--- EXERCISE REQUIREMENTS ---
Pictures in the data should be dropped; transcribe exactly the lines from the one that has "total: 7776.70 -> 7897.95" through the one that has "tracking number: 1Z266UZ47023718289".

Version comparison data
______
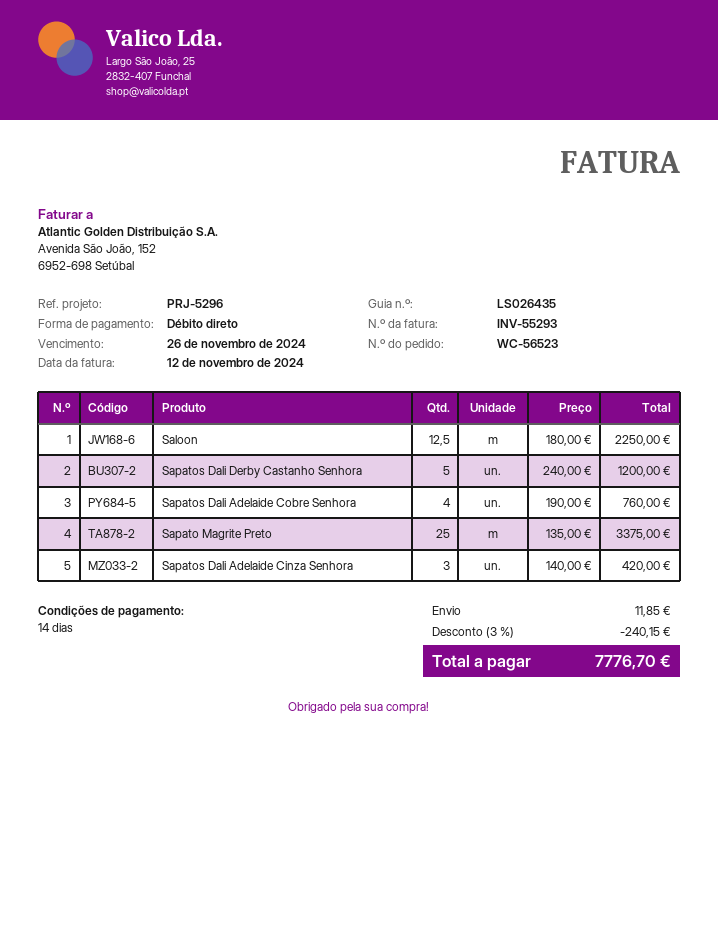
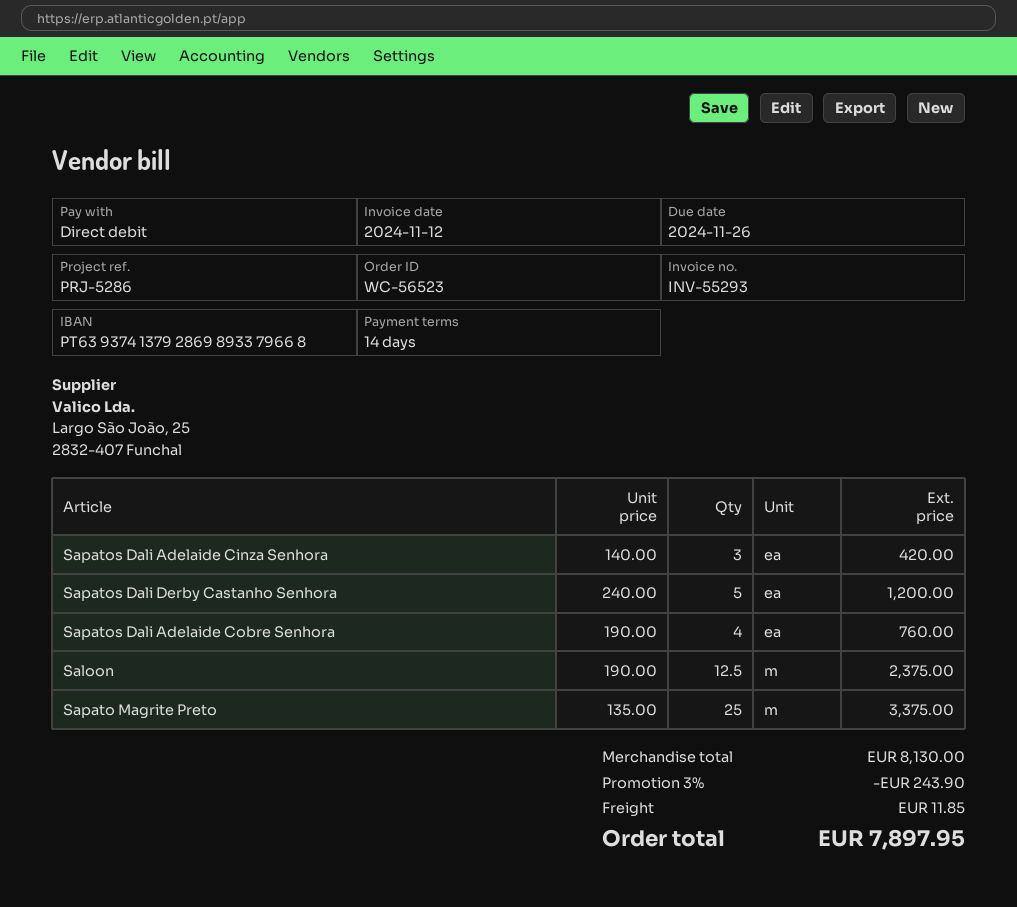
reference: PRJ-5296 -> PRJ-5286
Saloon: 12.5 x 180.00 = 2250.00 -> 12.5 x 190.00 = 2375.00
discount: 3% = 240.15 -> 3% = 243.90
total: 7776.70 -> 7897.95

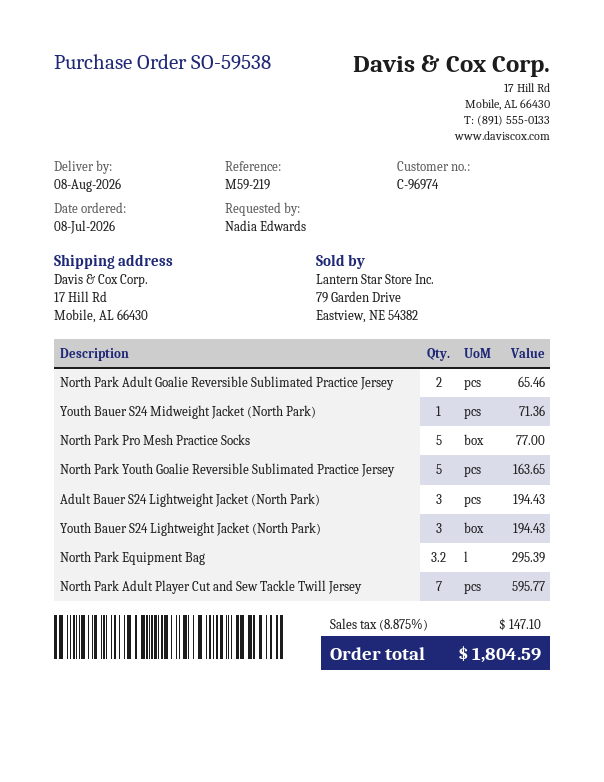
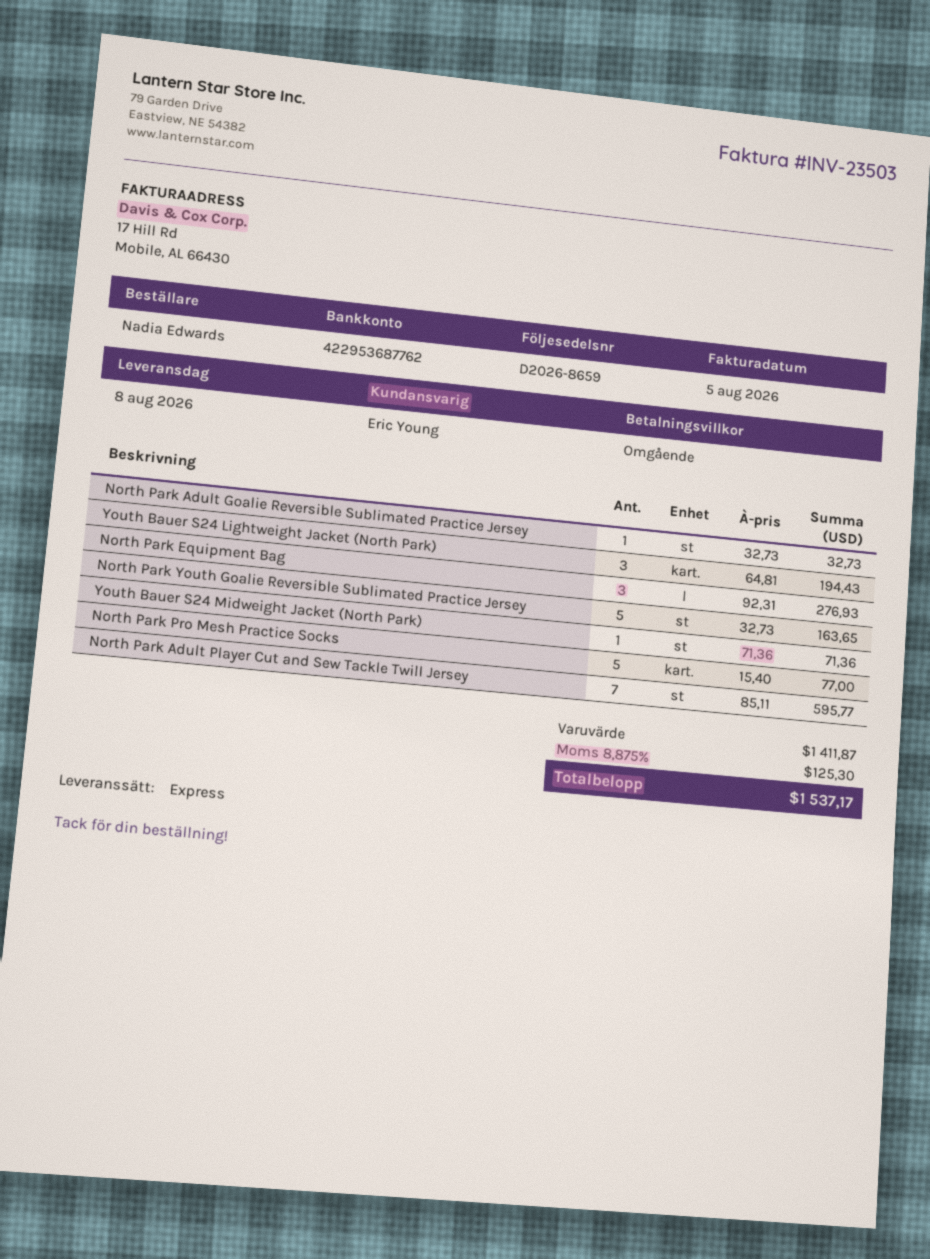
North Park Adult Goalie Reversible Sublimated Practice Jersey: 2 for 65.46 -> 1 for 32.73
Adult Bauer S24 Lightweight Jacket (North Park): 3 for 194.43 -> none
North Park Equipment Bag: 3.2 for 295.39 -> 3 for 276.93
tax: 8.875% = 147.10 -> 8.875% = 125.30
total: 1804.59 -> 1537.17

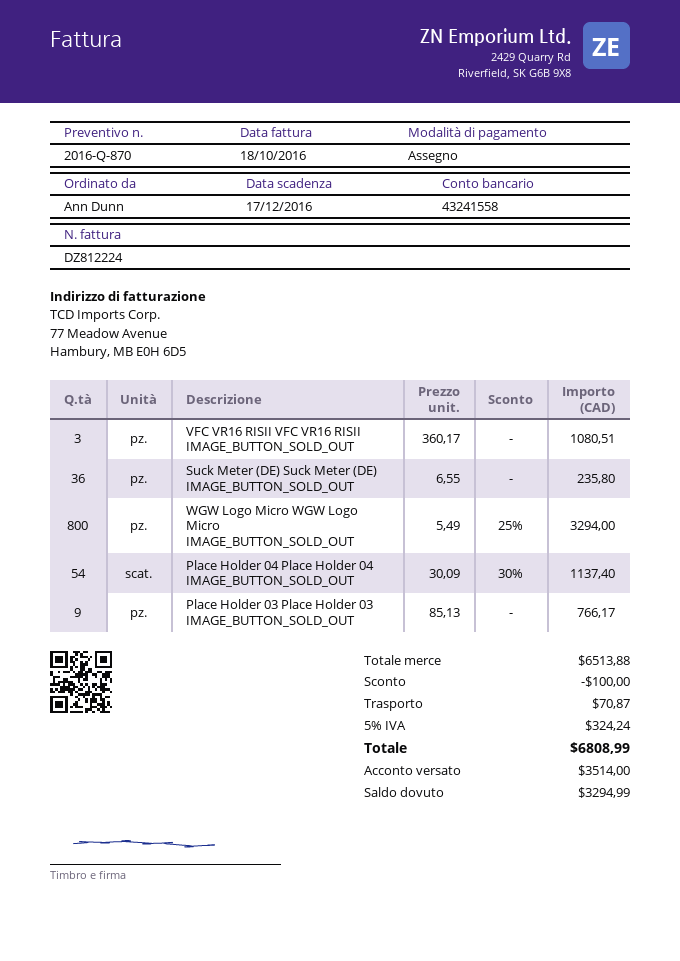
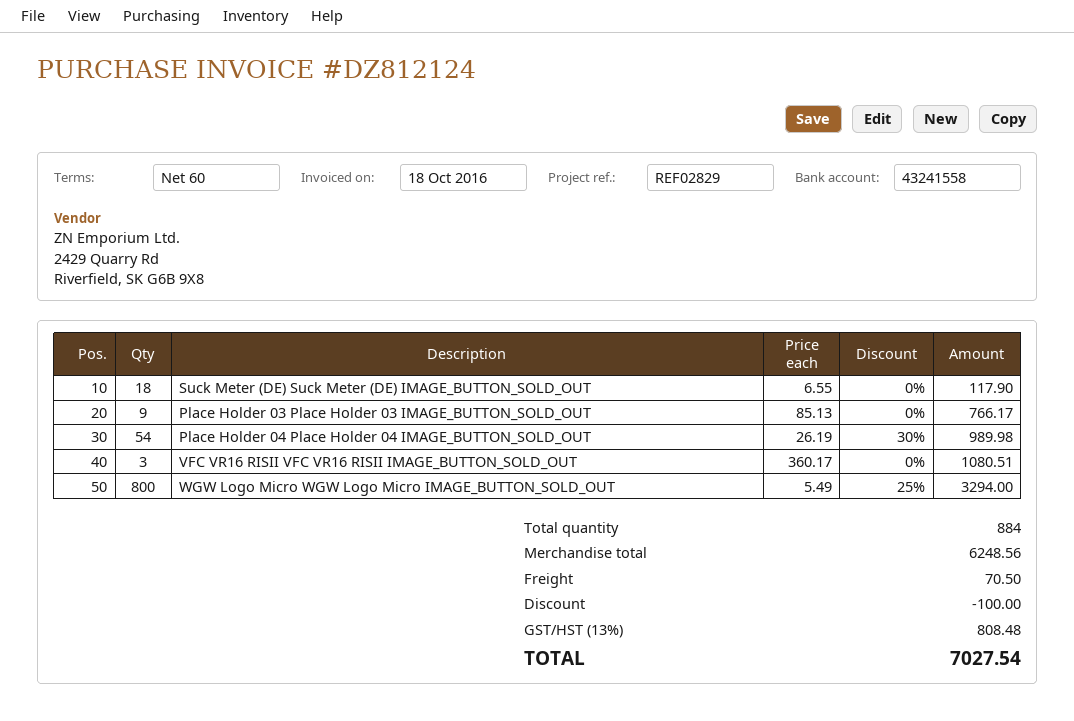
invoice number: DZ812224 -> DZ812124
Suck Meter (DE) Suck Meter (DE) IMAGE_BUTTON_SOLD_OUT: 36 x 6.55 = 235.80 -> 18 x 6.55 = 117.90
Place Holder 04 Place Holder 04 IMAGE_BUTTON_SOLD_OUT: 54 x 30.09 - 30% = 1137.40 -> 54 x 26.19 - 30% = 989.98
subtotal: 6513.88 -> 6248.56
shipping: 70.87 -> 70.50
tax: 5% = 324.24 -> 13% = 808.48
total: 6808.99 -> 7027.54

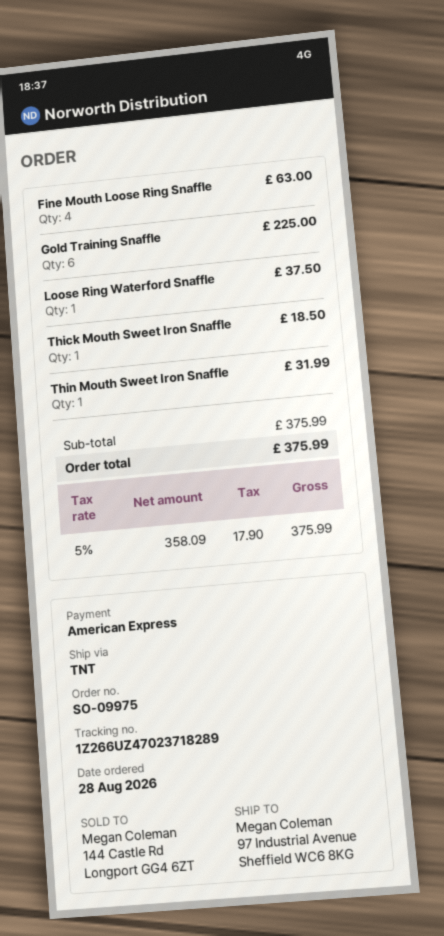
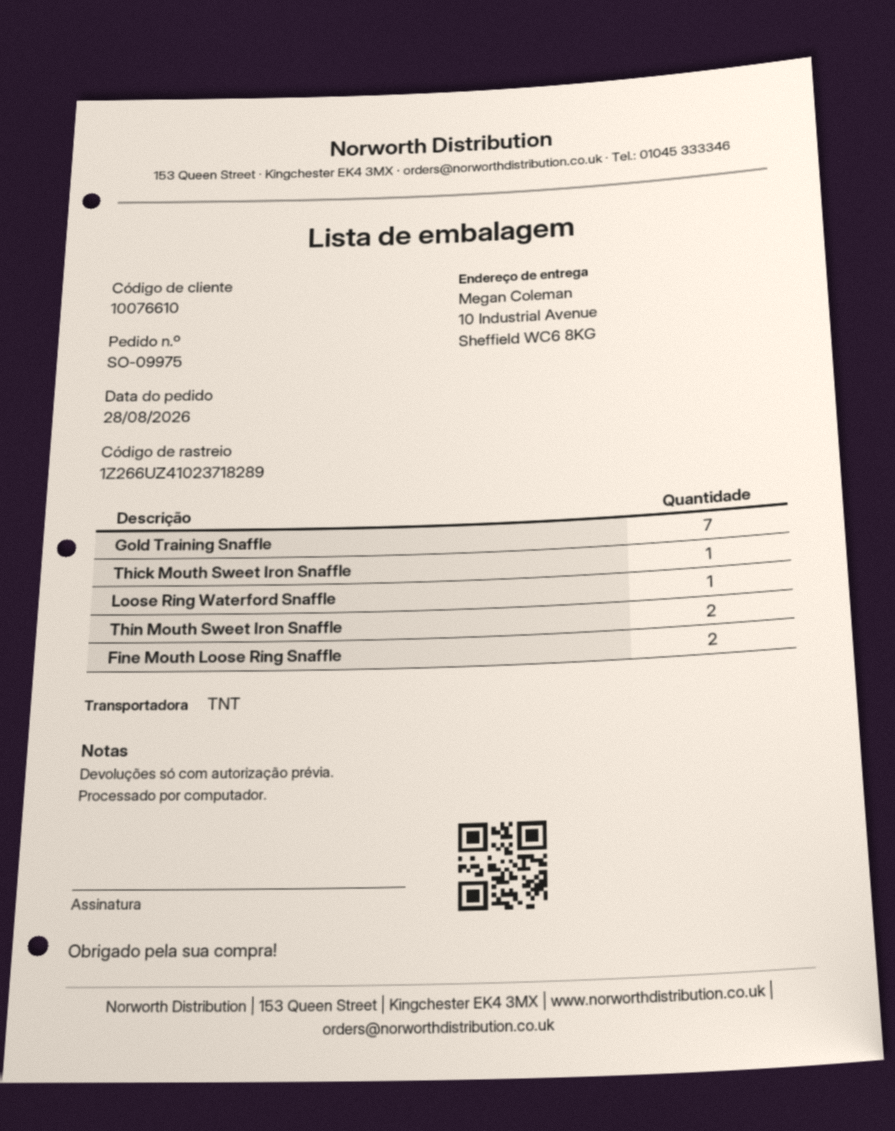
tracking number: 1Z266UZ47023718289 -> 1Z266UZ41023718289
ship to: 97 Industrial Avenue, Sheffield WC6 8KG -> 10 Industrial Avenue, Sheffield WC6 8KG
Fine Mouth Loose Ring Snaffle: 4 -> 2
Gold Training Snaffle: 6 -> 7
Thin Mouth Sweet Iron Snaffle: 1 -> 2

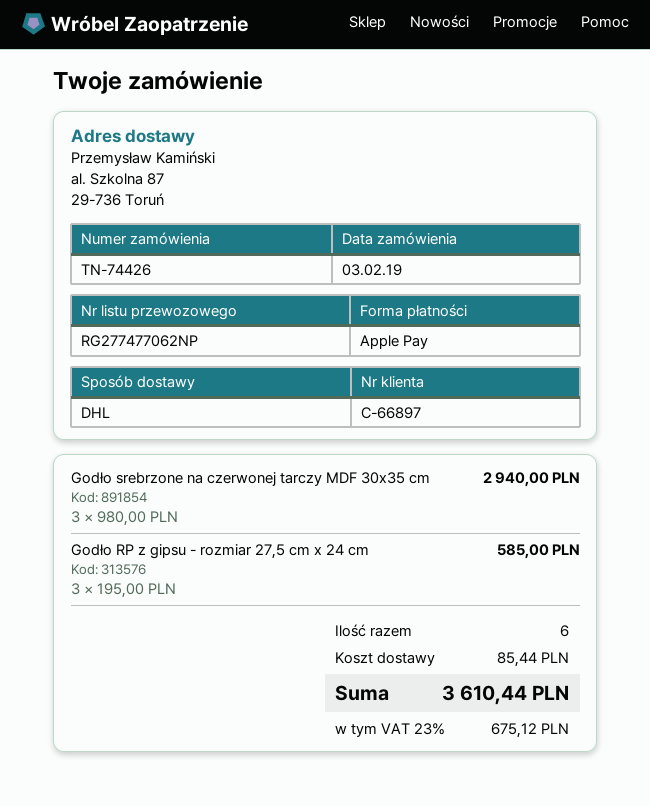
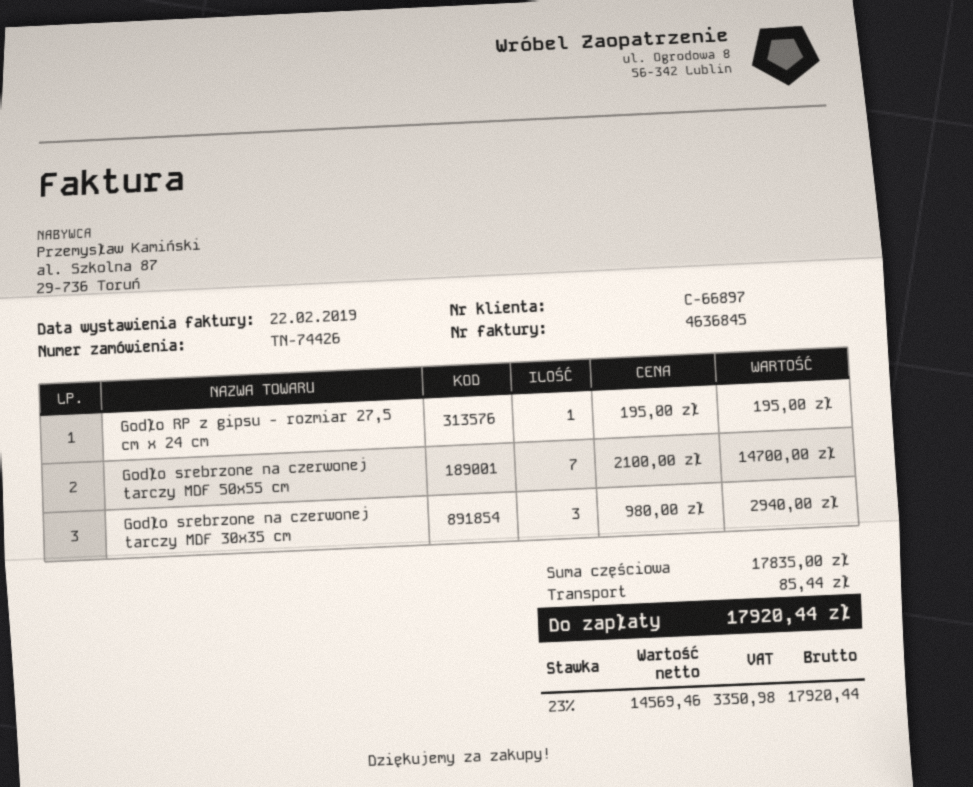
Godło RP z gipsu - rozmiar 27,5 cm x 24 cm: 3 x 195.00 = 585.00 -> 1 x 195.00 = 195.00
Godło srebrzone na czerwonej tarczy MDF 50x55 cm: none -> 7 x 2100.00 = 14700.00
tax: 23% = 675.12 -> 23% = 3350.98
total: 3610.44 -> 17920.44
______
--- SOLUTION TO THIS PROBLEM ---
total: 7776.70 -> 7897.95

North Park Adult Goalie Reversible Sublimated Practice Jersey: 2 for 65.46 -> 1 for 32.73
Adult Bauer S24 Lightweight Jacket (North Park): 3 for 194.43 -> none
North Park Equipment Bag: 3.2 for 295.39 -> 3 for 276.93
tax: 8.875% = 147.10 -> 8.875% = 125.30
total: 1804.59 -> 1537.17

invoice number: DZ812224 -> DZ812124
Suck Meter (DE) Suck Meter (DE) IMAGE_BUTTON_SOLD_OUT: 36 x 6.55 = 235.80 -> 18 x 6.55 = 117.90
Place Holder 04 Place Holder 04 IMAGE_BUTTON_SOLD_OUT: 54 x 30.09 - 30% = 1137.40 -> 54 x 26.19 - 30% = 989.98
subtotal: 6513.88 -> 6248.56
shipping: 70.87 -> 70.50
tax: 5% = 324.24 -> 13% = 808.48
total: 6808.99 -> 7027.54

tracking number: 1Z266UZ47023718289 -> 1Z266UZ41023718289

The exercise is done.